My face feels hot, a sharp pricking behind my eyes. Slowly, my heart rate returns to normal. I give Sophia a quick smile. Release her arm and tweak her hat straight. “You scared me, Soph.”

She looks at me, dark eyes holding mine for so long, it’s as if she knows all my secrets. “Daddies don’t get scared.”

“Everyone gets scared sometimes,” I say lightly. She lets me hold her hand the rest of the way home, and I wonder if she knows how much it means to me. I catch Becca looking at me, her eyebrows alone somehow managing to convey that she thinks I overreacted. She doesn’t say so, of course. Not like Mina would. You’re such a doom merchant, she says. Always convinced the worst is going to happen.

Guilty as charged. But that’s because it so often does.
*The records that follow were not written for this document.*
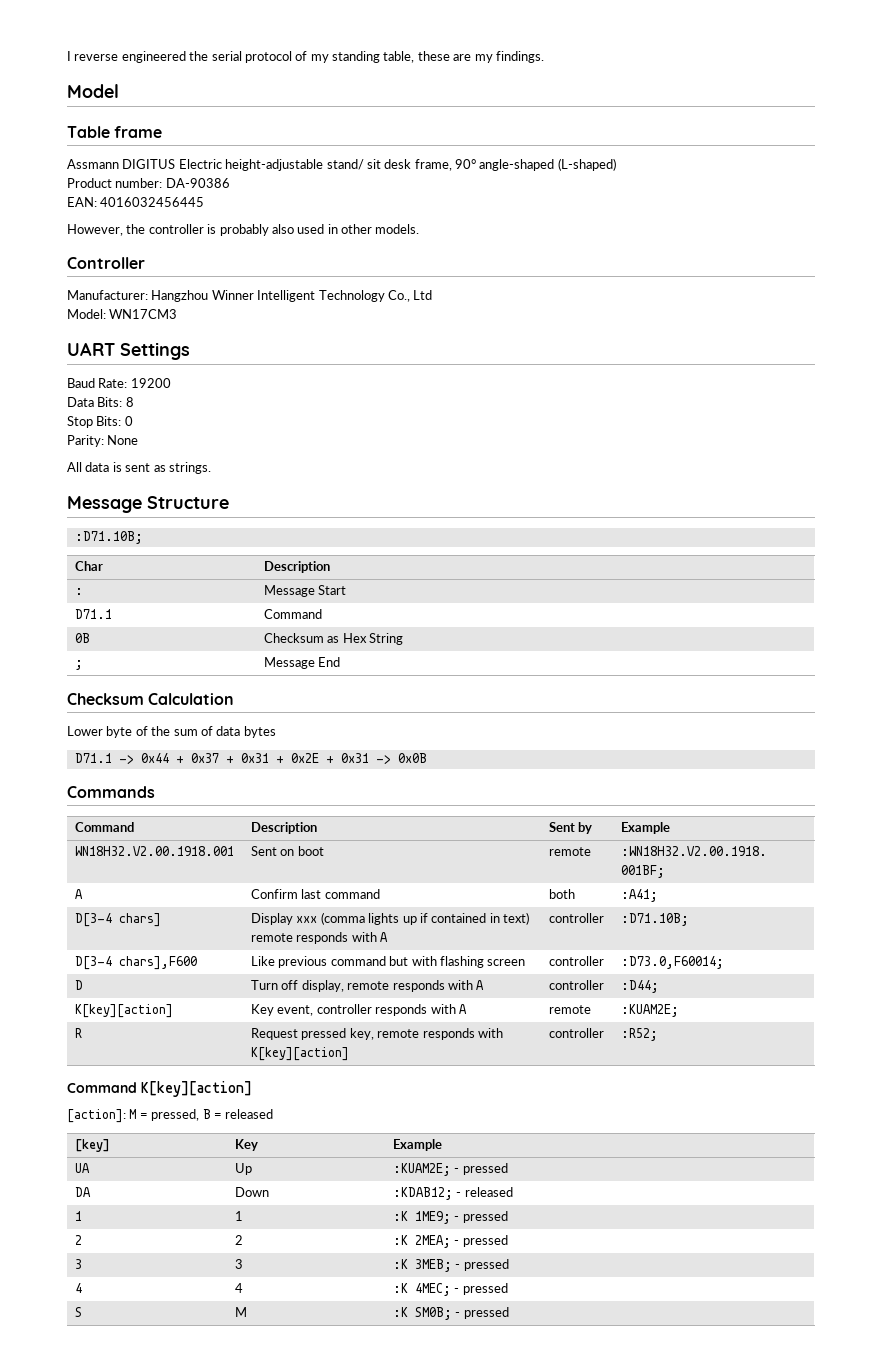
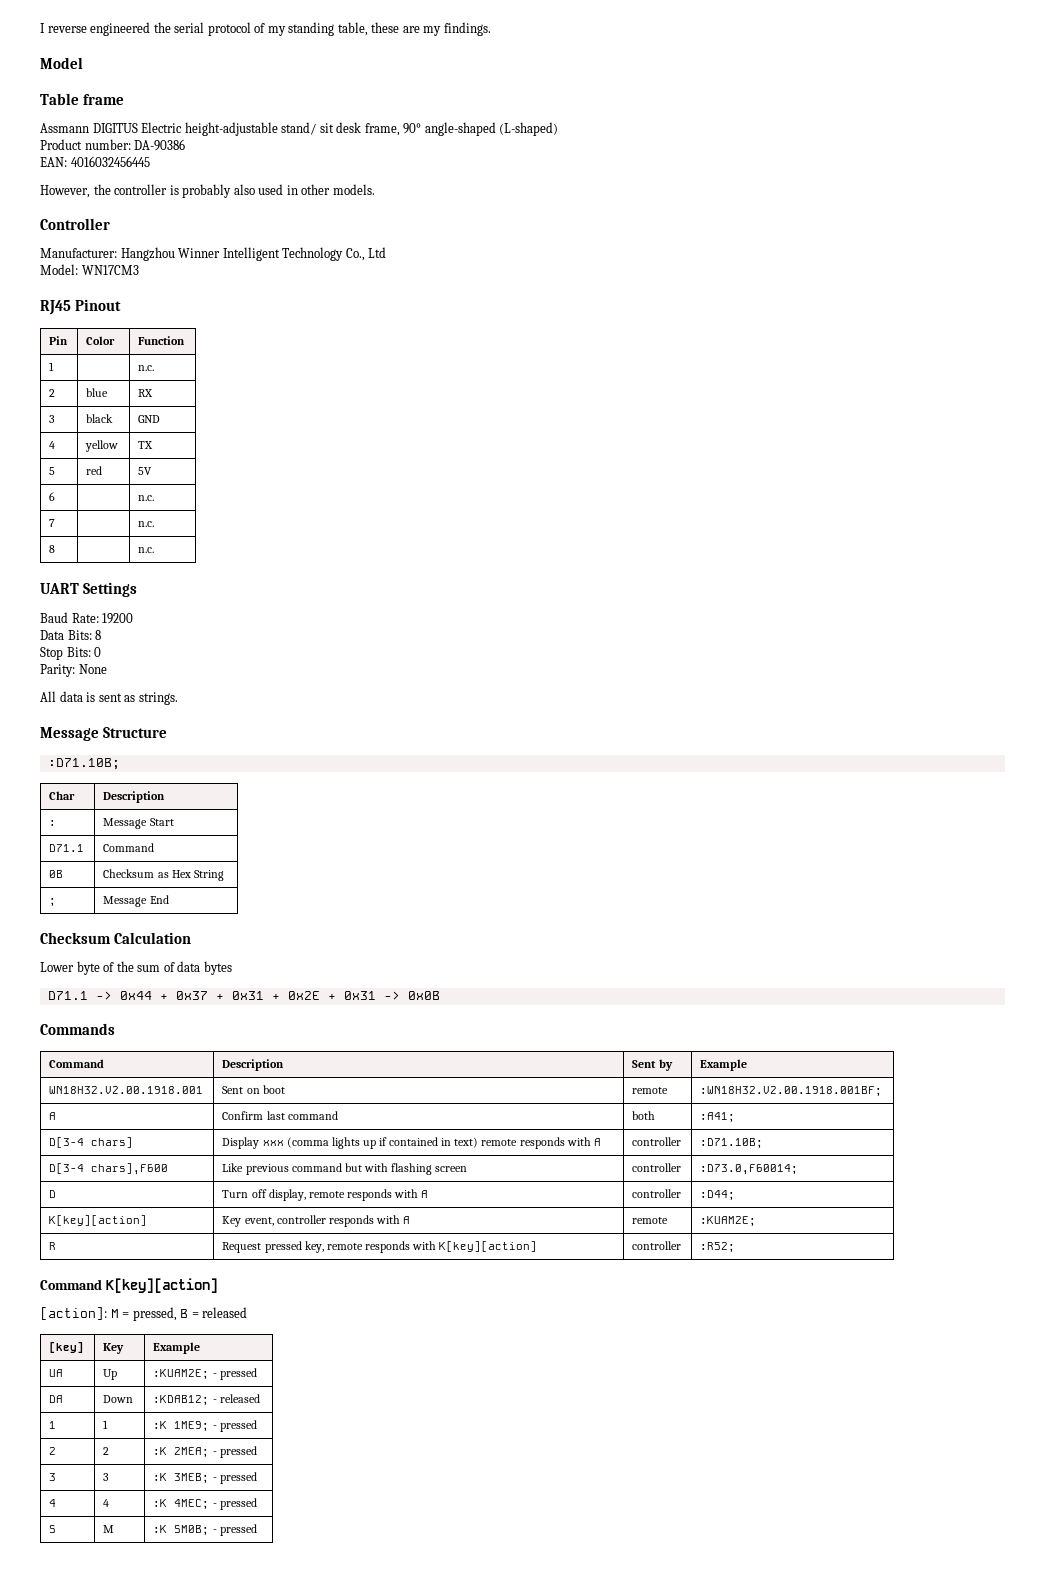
+ RJ45 Pinout
+ Pin | Color | Function
+ 1 | | n.c.
+ 2 | blue | RX
+ 3 | black | GND
+ 4 | yellow | TX
+ 5 | red | 5V
+ 6 | | n.c.
+ 7 | | n.c.
+ 8 | | n.c.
“Mummy’s on a plane,” Sophia says as I help her out of her wellies. I bang them together and leave them on the doormat, along with the boots I wear for work. Our house—2 Farm Cottages—is the middle one of three terraced houses that once belonged to the farm a mile farther out.

“That’s right.”

All three cottages have gardens that back on to a park where there are huge oak trees and a path that forms a figure of eight. In one half of the eight is a children’s playground and in the other a small lake, complete with a tiny island with a duck house. There’s a wildflower meadow that’s a riot of foxgloves and cornflowers in the summer, with a path Sophia loves to run through.

“She’s going to be on a plane for twenty hours, then she’s coming home again, and that’ll take twenty hours too, but she’ll stay in a hotel in between.”

“That’s right.”

“Clever girl,” Becca says, looking at her phone.
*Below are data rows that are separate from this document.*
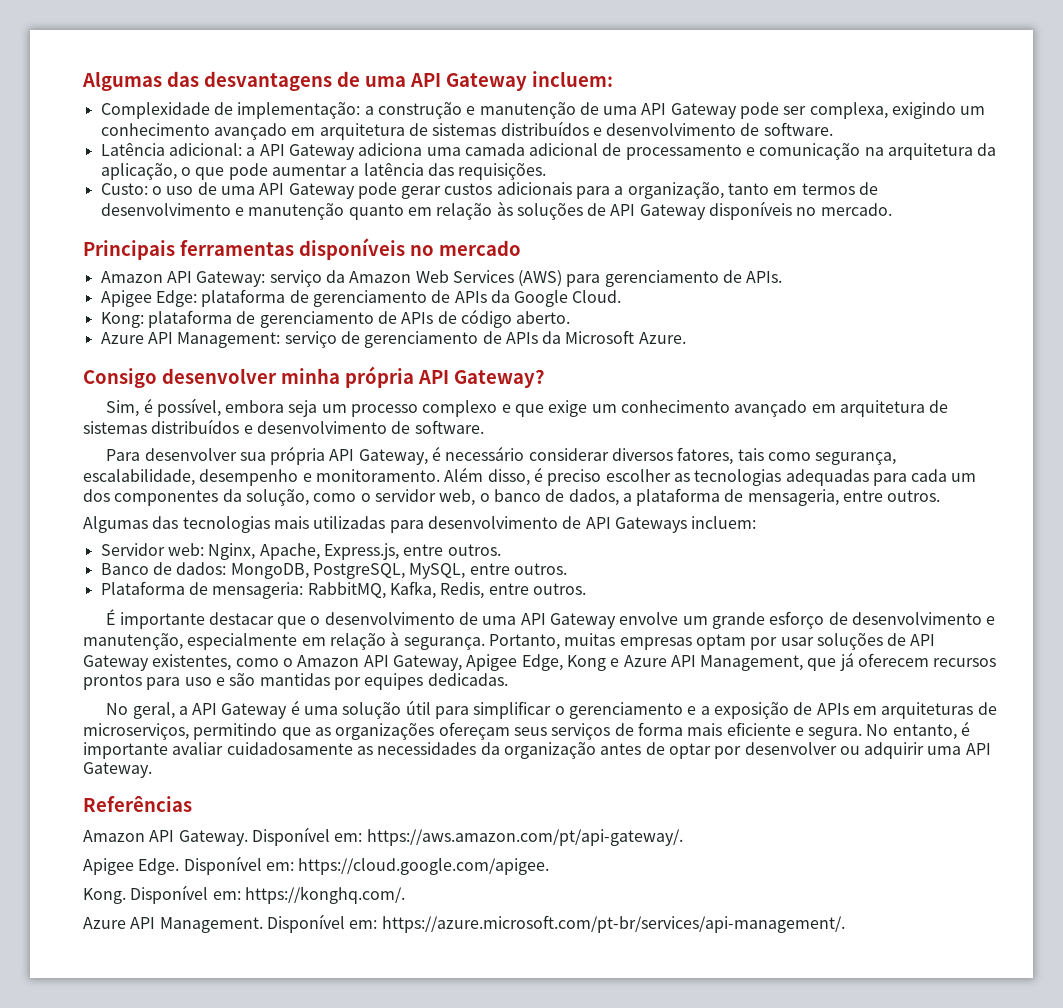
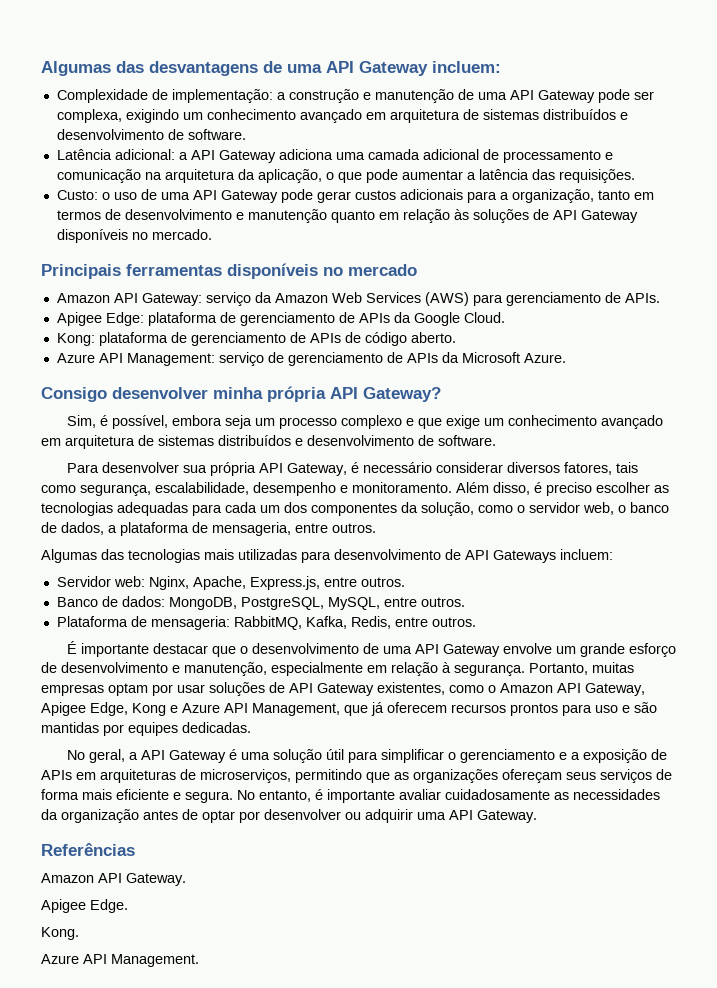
- Disponível em: https://aws.amazon.com/pt/api-gateway/.
- Apigee Edge. Disponível em: https://cloud.google.com/apigee.
- Kong. Disponível em: https://konghq.com/.
+ Apigee Edge.
+ Kong.
- Disponível em: https://azure.microsoft.com/pt-br/services/api-management/.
“It’s a Boeing triple seven, and it’s got three hundred and fifty-three people on it.”

“Yes.” Mummy, Mummy, always Mummy…

“Where is she?”

I count to five and summon my patience. “You just told me where she is. She’s on a plane.”

“Yes, but where ’zackly?”

Are there other men who feel the way I do? Other men whose children only ever want to be with their mums? Are there other dads who constantly feel like the consolation prize, no matter how hard they try? I guess I’ll never know, because finding out would mean telling someone how shit it feels when your daughter only ever wants someone else.

I get out my phone and bring up the tracking app beloved by plane spotters and far-flung family. “Mummy is…” I wait for the app to load Mina’s plane. “Here.”

“Bell-are-us.”

“Roos. Like in goose. Belarus.”

Sophia repeats it, studying the word on the screen, and I know she’ll remember for next time. She never forgets anything.

“Nostrovia,” Becca says.

“You what?”

She wanders into the kitchen, leaving her wellies in a puddle on the tiles. “It’s Russian for cheers.”

I move her boots to the mat and look at the blinking dot on my phone that represents Mina at thirty-five thousand feet. Soon, the blinking dot will move across Russia’s airspace, and then Kazakhstan’s, and then China’s. Finally, it’ll cross the Philippines, then Indonesia, and then, before Sophia and I wake up, she’ll have crossed Australia and landed in Sydney.

“Twenty hours,” I’d said when Mina told me she was going. “That’s a hell of a shift.”

“I don’t run the airline, Adam.”

I left a beat of silence before I spoke again, refusing to rise to the argument she was trying to start. “Still, it’ll be nice to have a few days in Sydney at this time of year.”

“It’s not a holiday!”

I’d given up. We were standing outside school—a handover of Elephant, who’d been inadvertently left behind that morning. Sophia had thrown her arms around Mina, then nodded at me as if we’d met once at a networking conference: And what is it you do again? I’d been granted a few hours with my daughter, with strict instruction to return her by six.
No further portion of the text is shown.